EIGRP network 0.0.0.0 command question

localpreflocalpref Registered Users Posts: 5 ■□□□□□□□□□
I am trying to verify the follow text via a lab. This comes from a Cisco book

The other option is to use the network 0.0.0.0 EIGRP subcommand. Oddly enough, this command does not actually match interface IP addresses of interfaces, but is a special case in which IOS thinks “if my routing table has a default route in it, put a default route (0.0.0.0/0) into the EIGRP table.”
(If the route leaves the routing table, then the router will notify neighbors that the route has failed.)

My lab seems to show the exact oppsite happening it seems to match on all interfaces and not send out the default route.

Config from router I want to originate the default route from. Notice there is not a network statement for the 50.50.50.0/24 network.

router eigrp 90
network 10.1.0.0 0.0.255.255
network 172.30.0.0
network 192.168.1.0
network 0.0.0.0
no auto-summary

ip route 0.0.0.0 0.0.0.0 192.168.1.1

show command to show the default route is valid

BB#show ip route
Gateway of last resort is 192.168.1.1 to network 0.0.0.0

50.0.0.0/24 is subnetted, 1 subnets
C 50.50.50.0 is directly connected, Loopback50
S* 0.0.0.0/0 [1/0] via 192.168.1.1


routing table from a neighbor. notice he sees the 50.50.50.0/24 network and no default route.

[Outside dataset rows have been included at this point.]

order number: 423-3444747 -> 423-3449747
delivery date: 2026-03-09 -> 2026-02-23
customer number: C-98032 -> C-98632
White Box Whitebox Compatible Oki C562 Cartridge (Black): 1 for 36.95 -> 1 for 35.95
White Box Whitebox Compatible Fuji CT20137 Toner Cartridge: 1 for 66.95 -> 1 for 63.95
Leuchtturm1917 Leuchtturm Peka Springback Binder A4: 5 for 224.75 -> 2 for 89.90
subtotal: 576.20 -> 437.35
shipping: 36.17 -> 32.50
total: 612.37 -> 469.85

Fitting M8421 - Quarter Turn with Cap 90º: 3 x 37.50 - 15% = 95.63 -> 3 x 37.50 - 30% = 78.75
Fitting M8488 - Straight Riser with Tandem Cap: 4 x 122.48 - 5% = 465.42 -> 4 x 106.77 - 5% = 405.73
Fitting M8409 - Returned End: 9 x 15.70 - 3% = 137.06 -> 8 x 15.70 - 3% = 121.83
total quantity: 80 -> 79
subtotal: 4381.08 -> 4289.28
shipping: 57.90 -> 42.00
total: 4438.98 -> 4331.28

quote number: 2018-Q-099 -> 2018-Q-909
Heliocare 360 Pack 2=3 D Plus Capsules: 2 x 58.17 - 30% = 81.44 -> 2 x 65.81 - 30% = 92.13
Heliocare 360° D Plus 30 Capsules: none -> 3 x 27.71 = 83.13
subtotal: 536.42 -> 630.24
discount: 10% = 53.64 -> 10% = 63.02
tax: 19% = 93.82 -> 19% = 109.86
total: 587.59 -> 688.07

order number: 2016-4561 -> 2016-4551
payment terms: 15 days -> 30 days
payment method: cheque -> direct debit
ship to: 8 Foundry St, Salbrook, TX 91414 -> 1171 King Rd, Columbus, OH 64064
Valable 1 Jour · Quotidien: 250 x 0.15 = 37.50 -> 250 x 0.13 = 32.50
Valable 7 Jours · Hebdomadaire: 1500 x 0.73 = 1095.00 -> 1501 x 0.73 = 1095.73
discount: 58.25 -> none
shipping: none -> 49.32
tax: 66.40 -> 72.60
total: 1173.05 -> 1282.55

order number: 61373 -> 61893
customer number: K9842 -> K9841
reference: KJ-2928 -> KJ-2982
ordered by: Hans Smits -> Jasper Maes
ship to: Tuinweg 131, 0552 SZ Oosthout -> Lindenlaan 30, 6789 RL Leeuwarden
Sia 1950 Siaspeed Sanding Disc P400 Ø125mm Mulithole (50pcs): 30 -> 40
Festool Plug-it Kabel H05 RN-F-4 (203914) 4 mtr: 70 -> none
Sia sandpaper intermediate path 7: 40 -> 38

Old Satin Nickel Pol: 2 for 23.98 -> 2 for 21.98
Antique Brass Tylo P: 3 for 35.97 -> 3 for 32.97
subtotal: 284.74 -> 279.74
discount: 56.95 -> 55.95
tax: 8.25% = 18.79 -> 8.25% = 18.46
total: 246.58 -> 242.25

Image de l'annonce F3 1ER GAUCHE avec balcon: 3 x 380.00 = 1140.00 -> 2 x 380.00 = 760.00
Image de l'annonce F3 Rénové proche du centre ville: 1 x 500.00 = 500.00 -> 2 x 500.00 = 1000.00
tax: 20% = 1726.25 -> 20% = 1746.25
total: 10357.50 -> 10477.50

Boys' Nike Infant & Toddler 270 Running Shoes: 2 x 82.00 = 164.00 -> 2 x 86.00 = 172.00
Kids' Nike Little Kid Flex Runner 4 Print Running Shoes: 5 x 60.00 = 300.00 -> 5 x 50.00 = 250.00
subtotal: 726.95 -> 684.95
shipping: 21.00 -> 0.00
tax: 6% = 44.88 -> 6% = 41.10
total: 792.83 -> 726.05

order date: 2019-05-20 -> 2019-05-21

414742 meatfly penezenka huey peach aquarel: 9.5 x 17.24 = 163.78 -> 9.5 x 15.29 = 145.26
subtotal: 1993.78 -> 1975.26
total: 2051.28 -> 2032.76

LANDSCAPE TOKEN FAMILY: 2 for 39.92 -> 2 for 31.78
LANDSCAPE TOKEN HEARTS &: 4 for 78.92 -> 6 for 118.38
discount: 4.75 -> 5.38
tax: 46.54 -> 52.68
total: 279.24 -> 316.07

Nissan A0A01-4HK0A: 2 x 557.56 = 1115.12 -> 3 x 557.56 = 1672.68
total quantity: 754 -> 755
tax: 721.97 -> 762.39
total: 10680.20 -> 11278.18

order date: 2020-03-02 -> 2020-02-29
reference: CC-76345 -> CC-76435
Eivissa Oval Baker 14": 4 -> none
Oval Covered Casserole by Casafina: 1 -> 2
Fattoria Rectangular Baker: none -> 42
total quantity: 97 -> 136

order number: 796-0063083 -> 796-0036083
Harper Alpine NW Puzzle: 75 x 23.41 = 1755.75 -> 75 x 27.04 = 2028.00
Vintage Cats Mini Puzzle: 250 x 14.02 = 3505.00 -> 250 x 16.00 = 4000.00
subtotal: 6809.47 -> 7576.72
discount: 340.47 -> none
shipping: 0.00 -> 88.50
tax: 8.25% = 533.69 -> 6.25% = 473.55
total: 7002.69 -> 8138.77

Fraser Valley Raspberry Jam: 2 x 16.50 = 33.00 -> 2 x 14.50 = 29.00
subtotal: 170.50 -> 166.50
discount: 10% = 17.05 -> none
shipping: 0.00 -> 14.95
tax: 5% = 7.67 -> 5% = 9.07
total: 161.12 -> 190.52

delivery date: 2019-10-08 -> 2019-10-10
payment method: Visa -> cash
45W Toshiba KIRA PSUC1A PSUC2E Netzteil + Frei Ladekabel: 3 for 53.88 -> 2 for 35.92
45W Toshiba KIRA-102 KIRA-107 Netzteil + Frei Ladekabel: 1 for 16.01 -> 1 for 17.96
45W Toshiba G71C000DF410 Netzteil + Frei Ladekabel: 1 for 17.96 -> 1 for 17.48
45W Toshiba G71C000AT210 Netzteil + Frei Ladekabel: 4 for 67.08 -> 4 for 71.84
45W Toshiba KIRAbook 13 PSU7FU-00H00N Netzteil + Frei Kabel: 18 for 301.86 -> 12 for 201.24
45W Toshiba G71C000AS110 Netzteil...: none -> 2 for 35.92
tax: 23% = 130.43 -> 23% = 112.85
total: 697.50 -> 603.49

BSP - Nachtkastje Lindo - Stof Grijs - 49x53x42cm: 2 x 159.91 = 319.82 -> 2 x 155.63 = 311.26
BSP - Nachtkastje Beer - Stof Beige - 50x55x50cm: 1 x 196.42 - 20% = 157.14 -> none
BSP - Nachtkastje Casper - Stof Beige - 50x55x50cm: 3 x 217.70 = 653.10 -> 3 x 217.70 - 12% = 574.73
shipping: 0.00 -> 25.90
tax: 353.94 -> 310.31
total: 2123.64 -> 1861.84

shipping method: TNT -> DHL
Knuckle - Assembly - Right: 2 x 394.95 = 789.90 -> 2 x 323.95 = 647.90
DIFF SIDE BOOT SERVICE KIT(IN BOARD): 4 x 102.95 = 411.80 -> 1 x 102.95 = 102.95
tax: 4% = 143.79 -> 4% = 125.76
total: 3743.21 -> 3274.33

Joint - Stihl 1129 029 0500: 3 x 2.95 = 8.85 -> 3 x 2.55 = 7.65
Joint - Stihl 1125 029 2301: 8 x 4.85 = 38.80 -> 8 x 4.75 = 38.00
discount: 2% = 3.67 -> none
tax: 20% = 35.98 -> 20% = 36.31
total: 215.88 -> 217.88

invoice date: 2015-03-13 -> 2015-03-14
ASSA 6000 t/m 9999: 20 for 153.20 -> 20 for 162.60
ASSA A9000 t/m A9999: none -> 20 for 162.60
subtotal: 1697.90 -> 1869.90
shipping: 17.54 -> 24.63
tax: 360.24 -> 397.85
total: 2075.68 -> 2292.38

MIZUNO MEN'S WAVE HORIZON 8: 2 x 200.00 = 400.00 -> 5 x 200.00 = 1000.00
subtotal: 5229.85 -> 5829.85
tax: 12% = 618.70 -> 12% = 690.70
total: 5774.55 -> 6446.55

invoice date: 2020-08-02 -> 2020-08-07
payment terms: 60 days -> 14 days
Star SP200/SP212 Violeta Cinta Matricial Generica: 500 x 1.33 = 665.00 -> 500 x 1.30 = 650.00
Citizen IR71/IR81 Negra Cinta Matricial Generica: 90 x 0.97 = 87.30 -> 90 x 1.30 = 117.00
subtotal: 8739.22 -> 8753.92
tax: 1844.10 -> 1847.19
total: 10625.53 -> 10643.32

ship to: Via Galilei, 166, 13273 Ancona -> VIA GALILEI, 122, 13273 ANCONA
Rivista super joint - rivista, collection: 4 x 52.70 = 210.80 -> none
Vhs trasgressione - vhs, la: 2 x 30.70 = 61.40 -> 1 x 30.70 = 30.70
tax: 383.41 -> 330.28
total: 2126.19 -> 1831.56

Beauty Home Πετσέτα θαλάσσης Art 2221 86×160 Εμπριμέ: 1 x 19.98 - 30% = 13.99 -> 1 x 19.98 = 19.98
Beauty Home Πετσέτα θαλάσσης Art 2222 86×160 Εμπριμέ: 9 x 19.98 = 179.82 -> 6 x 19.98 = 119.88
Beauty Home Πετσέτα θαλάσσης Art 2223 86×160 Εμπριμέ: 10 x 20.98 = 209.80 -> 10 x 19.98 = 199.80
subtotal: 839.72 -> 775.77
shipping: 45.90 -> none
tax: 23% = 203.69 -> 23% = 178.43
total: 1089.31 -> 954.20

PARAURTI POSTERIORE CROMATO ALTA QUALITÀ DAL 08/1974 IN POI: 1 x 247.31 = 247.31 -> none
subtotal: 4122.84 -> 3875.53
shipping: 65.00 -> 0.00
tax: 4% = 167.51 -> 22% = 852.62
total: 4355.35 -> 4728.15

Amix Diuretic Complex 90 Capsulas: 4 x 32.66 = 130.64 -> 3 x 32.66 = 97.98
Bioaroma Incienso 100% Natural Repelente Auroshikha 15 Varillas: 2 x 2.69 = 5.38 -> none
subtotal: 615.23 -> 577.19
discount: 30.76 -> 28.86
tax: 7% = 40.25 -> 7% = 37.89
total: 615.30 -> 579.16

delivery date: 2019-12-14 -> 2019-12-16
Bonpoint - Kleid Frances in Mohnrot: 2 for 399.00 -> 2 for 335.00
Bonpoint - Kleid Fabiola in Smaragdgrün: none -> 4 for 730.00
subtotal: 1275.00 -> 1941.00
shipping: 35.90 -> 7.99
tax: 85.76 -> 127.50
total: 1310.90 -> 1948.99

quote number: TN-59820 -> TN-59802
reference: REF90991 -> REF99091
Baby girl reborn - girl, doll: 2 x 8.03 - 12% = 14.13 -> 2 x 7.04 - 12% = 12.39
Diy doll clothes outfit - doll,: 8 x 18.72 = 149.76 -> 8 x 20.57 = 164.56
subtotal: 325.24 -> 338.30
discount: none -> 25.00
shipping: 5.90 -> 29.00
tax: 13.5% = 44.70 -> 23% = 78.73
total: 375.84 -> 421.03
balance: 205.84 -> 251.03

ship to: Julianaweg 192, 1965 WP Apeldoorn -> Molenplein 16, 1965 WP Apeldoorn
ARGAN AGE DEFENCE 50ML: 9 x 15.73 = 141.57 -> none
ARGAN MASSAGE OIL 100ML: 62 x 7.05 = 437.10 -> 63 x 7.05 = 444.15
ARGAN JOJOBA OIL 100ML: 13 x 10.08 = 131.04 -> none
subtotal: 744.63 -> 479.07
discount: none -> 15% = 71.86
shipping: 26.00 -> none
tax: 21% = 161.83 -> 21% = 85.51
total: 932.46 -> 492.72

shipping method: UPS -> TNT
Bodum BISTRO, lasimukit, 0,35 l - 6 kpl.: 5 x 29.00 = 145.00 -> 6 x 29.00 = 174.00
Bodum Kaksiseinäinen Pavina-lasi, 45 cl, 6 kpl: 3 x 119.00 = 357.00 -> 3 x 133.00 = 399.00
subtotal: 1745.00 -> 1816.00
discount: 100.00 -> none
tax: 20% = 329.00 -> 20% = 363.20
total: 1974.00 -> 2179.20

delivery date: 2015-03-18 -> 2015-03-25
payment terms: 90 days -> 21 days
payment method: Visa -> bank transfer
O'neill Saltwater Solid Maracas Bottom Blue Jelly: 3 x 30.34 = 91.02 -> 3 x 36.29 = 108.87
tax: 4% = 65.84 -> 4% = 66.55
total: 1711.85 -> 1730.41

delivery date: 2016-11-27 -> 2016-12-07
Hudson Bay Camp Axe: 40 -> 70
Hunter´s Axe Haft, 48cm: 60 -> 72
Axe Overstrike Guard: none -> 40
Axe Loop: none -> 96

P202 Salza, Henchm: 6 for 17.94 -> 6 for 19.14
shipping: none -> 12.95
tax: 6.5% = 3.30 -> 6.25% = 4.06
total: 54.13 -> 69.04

From the above statments in the book the oppsite should be happening.

R3#show ip route
Gateway of last resort is not set
50.0.0.0/24 is subnetted, 1 subnets
D 50.50.50.0 [90/10639872] via 10.1.34.1, 00:11:01, Serial0/0



Is there anyone who can help explain what is going on???

Comments

  • stuh84stuh84 Member Posts: 503
    What book is that from? That sounds like absolute rubbish to be honest. Unless its a deprecated feature of EIGRP, I just don't see how what that says could ever be the case.
    Work In Progress: CCIE R&S Written

    CCIE Progress - Hours reading - 15, hours labbing - 1
  • localpreflocalpref Registered Users Posts: 5 ■□□□□□□□□□
    It is from the CCNP ROUTE 642-902 Official Certification Guide from cisco press.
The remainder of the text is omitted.